Feedback Integrators: Non-Asymptotic Invariance for One-Step Methods and Gain Selection under Euler Discretization
Abstract
For dynamical systems evolving on a manifold and admitting first integrals, standard one-step numerical methods generally cause the discrete trajectory to drift off the manifold and the numerical values of the first integrals to deviate from their prescribed values. Feedback integrators address this by extending the dynamics to an ambient Euclidean space and adding a feedback term that drives the numerical trajectory toward the set satisfying both the manifold constraint and the prescribed values of the first integrals. Existing theory, however, has two limitations: it remains asymptotic, guaranteeing only eventual entrance into an attractor containing the desired set, and it does not explain how the feedback gain should be chosen. In this paper, we first close the former gap for general one-step methods by proving positive invariance of arbitrarily small sublevel neighborhoods of the feedback Lyapunov function for sufficiently small step sizes.
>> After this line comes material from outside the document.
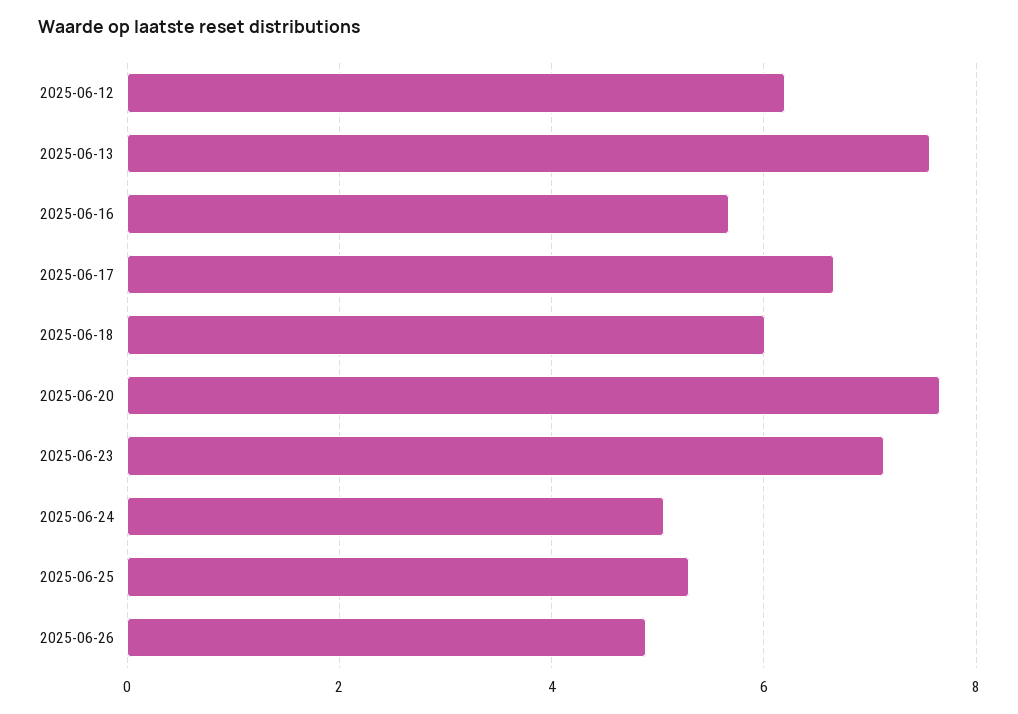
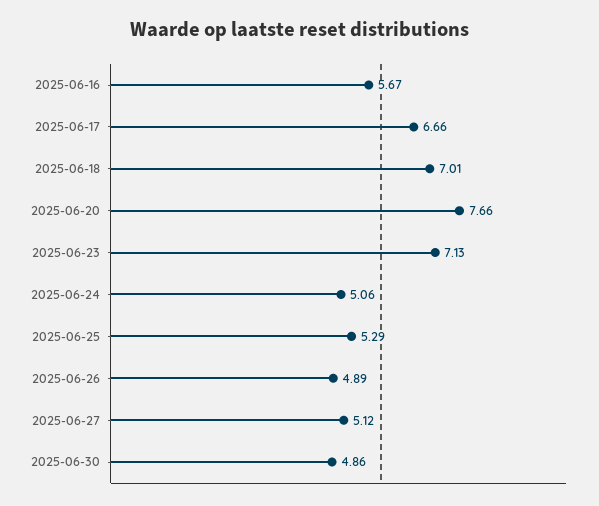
2025-06-12: 6.2 -> none
2025-06-13: 7.6 -> none
2025-06-18: 6 -> 7.01
2025-06-27: none -> 5.12
2025-06-30: none -> 4.86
We then specialize to Euler discretization and analyze how the feedback gain enters the Taylor-based error bound. In this setting, we characterize a range of scaled gains that guarantee positive invariance for sufficiently small step sizes and identify the scaling that minimizes the Taylor-based upper bound. We further propose adaptive gain-selection rules under Euler discretization, including both stepwise and periodically updated variants, and establish corresponding boundedness guarantees for the resulting discrete trajectories. These results identify Euler discretization as the first setting in which gain selection for feedback integrators closes in explicit form, whereas extensions to general higher-order one-step methods remain genuinely method-dependent. Numerical experiments on free rigid body motion in SO(3), the Kepler problem, and a perturbed Kepler problem with rotational symmetry support the analysis.